Erde an Isis: Ihr könnt langsam wieder runterkommen! Isis an Erde: Verstanden! Nach den jetzt auch schon zweieinhalb Jahre zurückliegenden Sound-Gespinsten von THE ABSENCE OF TRUTH geben sich die Kritikerlieblinge auf ihrem neuen Album WAVERING RADIANT betont erdig. Das beginnt schon mit der grundsoliden, mit viel Bassfundament gesegneten Produktion, die alle Instrumente und Stimmen klar in den Raum stellt und somit zur Dekonstruktion des dekonstruktivistischen Post-Metal-Sounds beiträgt.

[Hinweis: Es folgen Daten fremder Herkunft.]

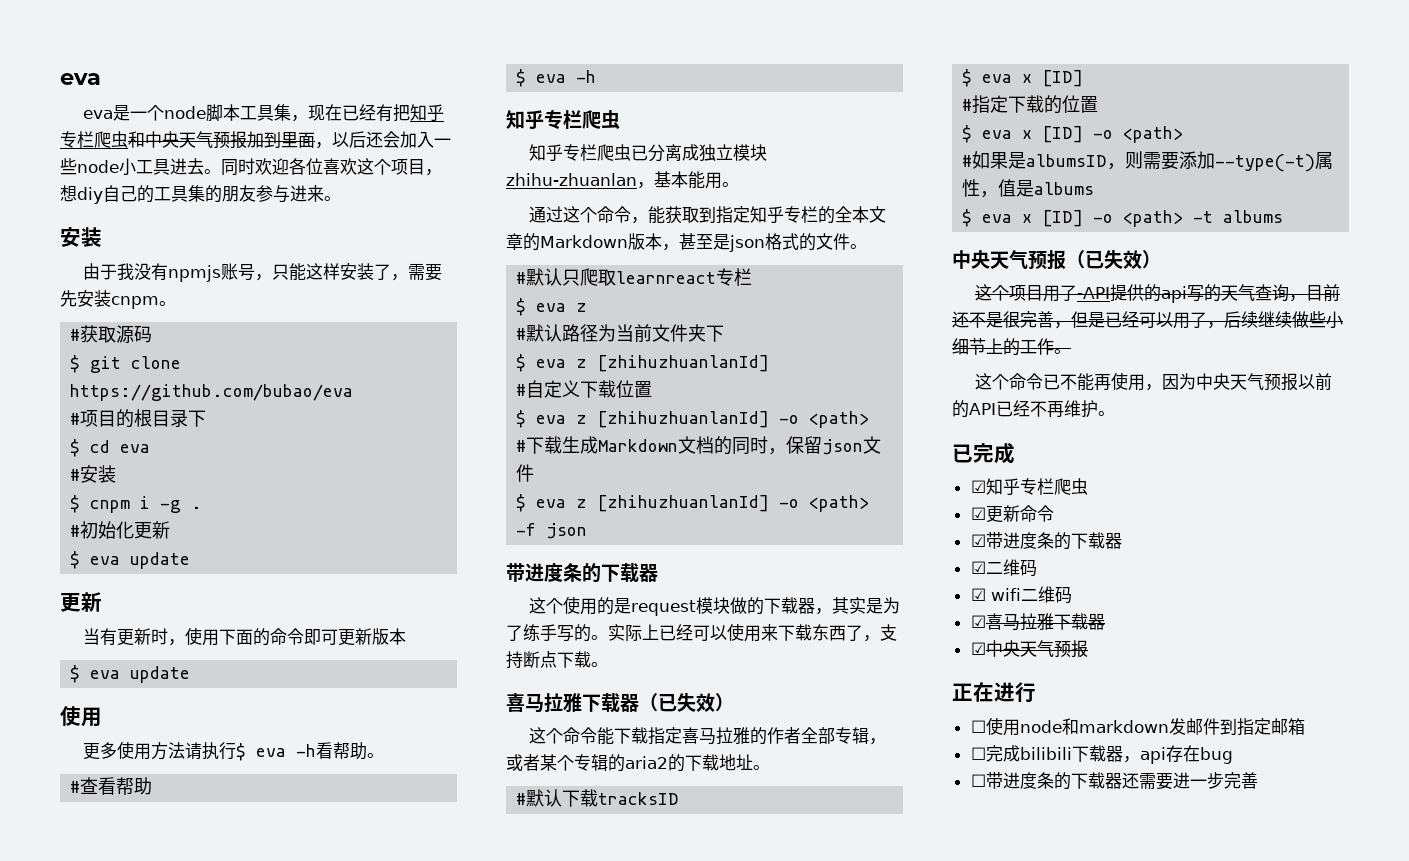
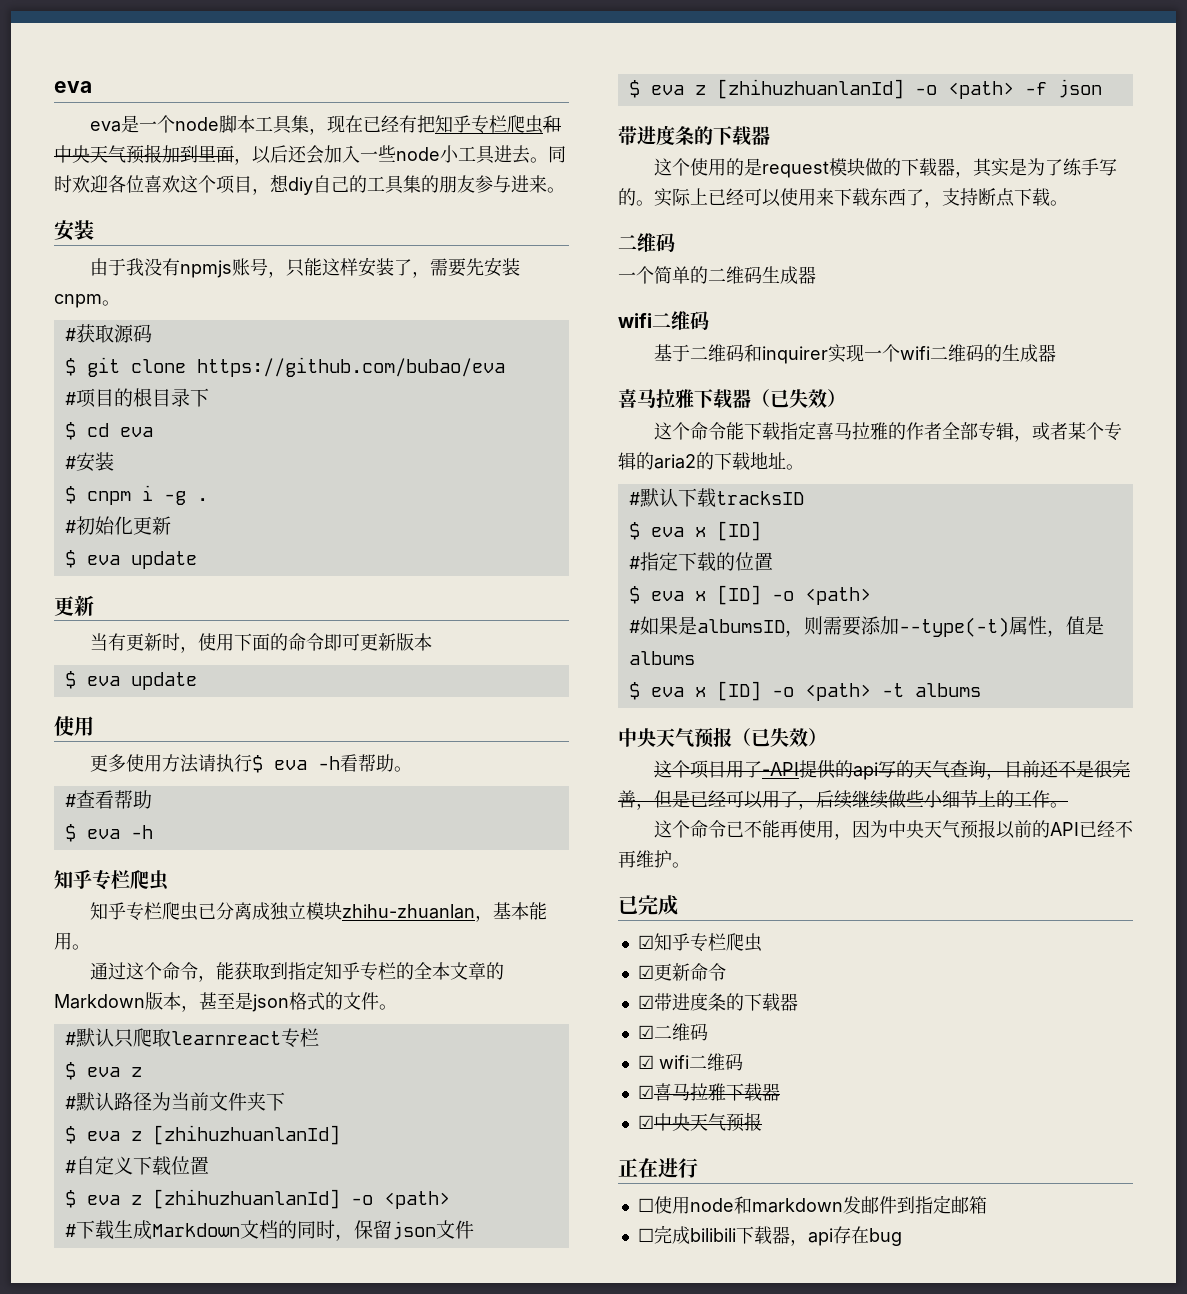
(608, 664) none -> [618,233,675,252] [618,266,816,284] [618,311,709,330] [653,344,1056,364] // 二维码 // 一个简单的二维码生成器 // wifi二维码 // 基于二维码和inquirer实现一个wifi二维码的生成器
[970,772,1258,790] // ☐带进度条的下载器还需要进一步完善 -> (902, 1237) none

Die sieben neuen Songs – zwei davon beehrt Tool-Gitarrist Adam Jones mit einem Gastauftritt – wirken frei von Abstraktionsgedanken, sind weniger Klangtextur als differenziertes Band-Schaffen. Los geht’s mit dem großartigen ‘Hall Of The Dead’, das mit warmen Orgelklängen, prägnantem Bass und tollem Wechsel zwischen grollendem und klarem Gesang viel Doom-Flair verbreitet. Im sich elegisch steigernden ‘Ghost Key’ packt Aaron Turner dann sein klassisches „Dicker Hals“-Gebrüll aus, dazwischen taucht die Band immer wieder in bedrohlich psychedelisch pulsierende Ruhezonen ab.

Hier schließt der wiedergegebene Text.